Critics, from defence lawyers in CALA through to campaigning groups such as the Miscarriages of Justice Organisation, co-founded by Paddy Hill, one of the Birmingham Six, reckon that figure reflects an overly conservative organisation that is too sensitive to criticism from the Appeal judges. CALA chair Campbell Malone, a partner at Bolton-based firm Stephensons, argues that for the CCRC to accurately reflect the statutory test for referrals (that there has to be ‘a real possibility’ of the conviction being quashed) the figure should be around 55%. ‘I think he’s wrong,’ says Prof Zellick. ‘Also, it wouldn’t be in the public interest for us to send them another load of cases every year when the conviction isn’t going to be upheld. Who is going to benefit from that?’

‘I think that the legislature, possibly without realising what they were doing, for once got it right,’ Prof Zellick says.
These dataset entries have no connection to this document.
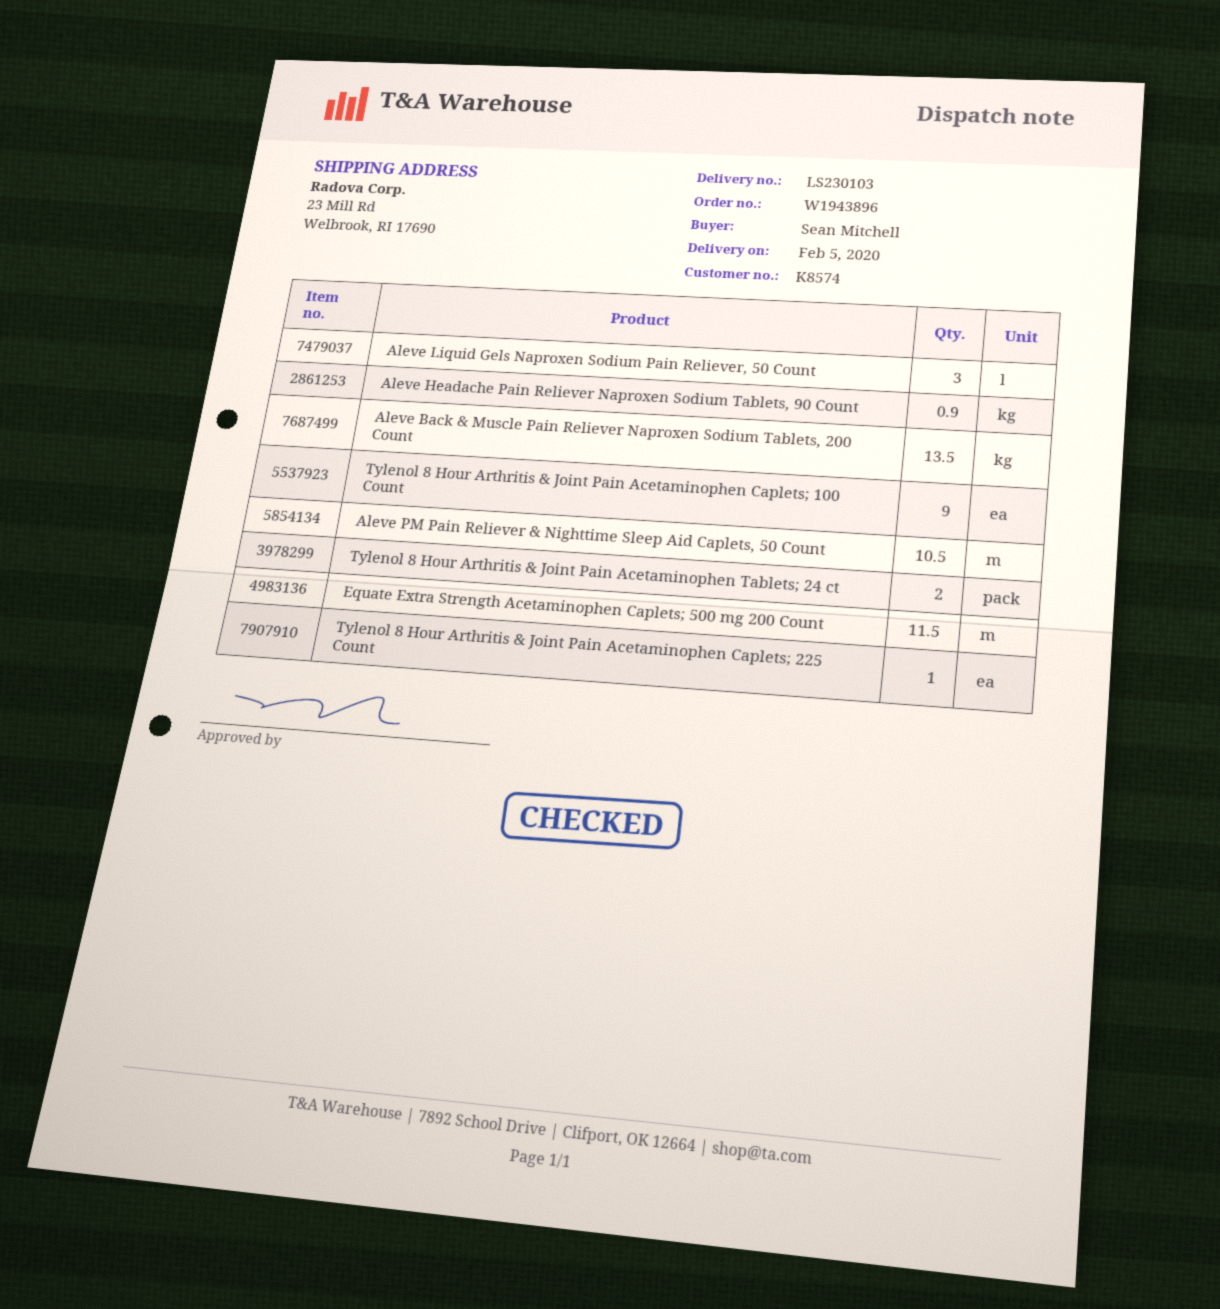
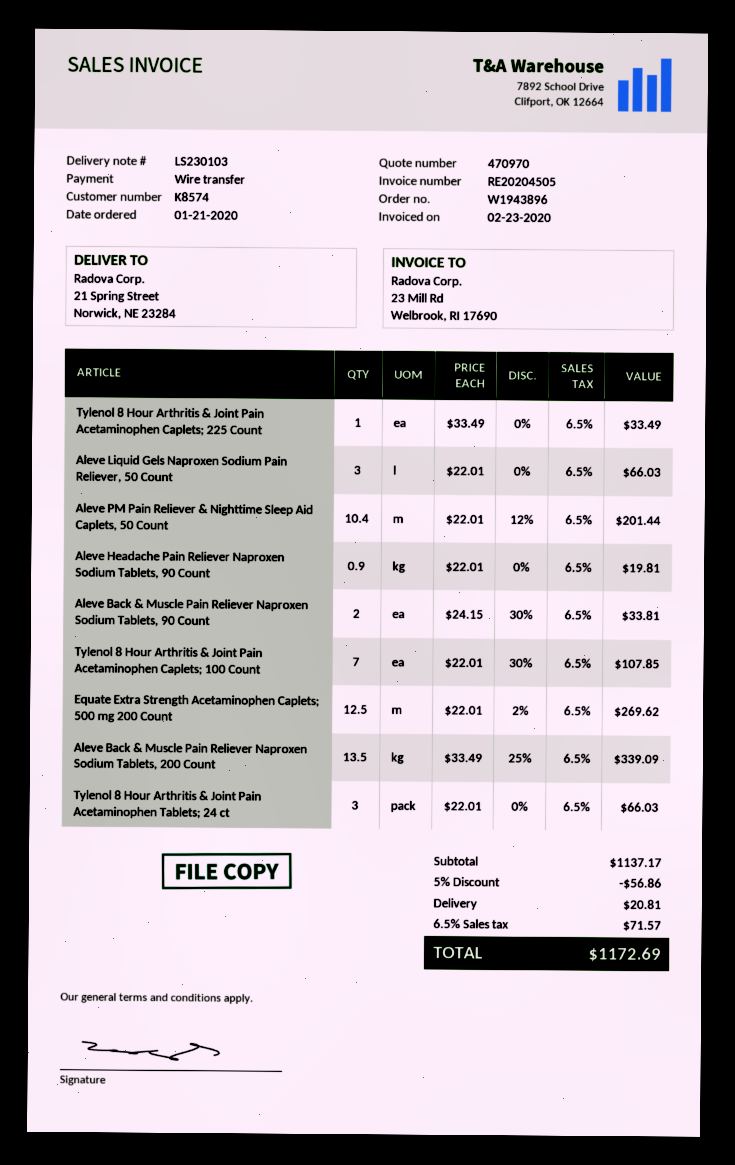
ship to: 23 Mill Rd, Welbrook, RI 17690 -> 21 Spring Street, Norwick, NE 23284
Tylenol 8 Hour Arthritis & Joint Pain Acetaminophen Caplets; 100 Count: 9 -> 7
Aleve PM Pain Reliever & Nighttime Sleep Aid Caplets, 50 Count: 10.5 -> 10.4
Tylenol 8 Hour Arthritis & Joint Pain Acetaminophen Tablets; 24 ct: 2 -> 3
Equate Extra Strength Acetaminophen Caplets; 500 mg 200 Count: 11.5 -> 12.5
Aleve Back & Muscle Pain Reliever Naproxen Sodium Tablets, 90 Count: none -> 2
The 70% figure is ‘about right’ and ‘it leaves sufficient scope for the Court of Appeal to have its say and it means that we don’t clog the courts with large numbers of unmeritorious cases’.

What about the suggestion that the CCRC is too cosy with the appeal judges? ‘Absurd’, replies Prof Zellick. ‘Our work by statute is tied up with their assessment of what is a safe or unsafe conviction.’ Instead, Prof Zellick describes the relationship between the Appeal judges and his organisation as one of ‘creative tension’.

So have any of the judiciary’s refusals to overturn convictions caused him personal unease? He insists not but adds: ‘However I do believe that the appeal court should be readier to quash convictions even in the absence of new arguments or evidence where they have reservations about safety of convictions.’ That was the ‘big complaint’ of the Royal Commission chaired by Lord Runciman, he says. That commission was set up in the wake of the Birmingham Six trial which sent seismic shockwaves through the criminal justice system and led to the creation of the CCRC. ‘My impression is that the court is less inclined to do that now than it was then,’ he says. ‘That is regrettable.’

Jon Robins is a freelance journalist.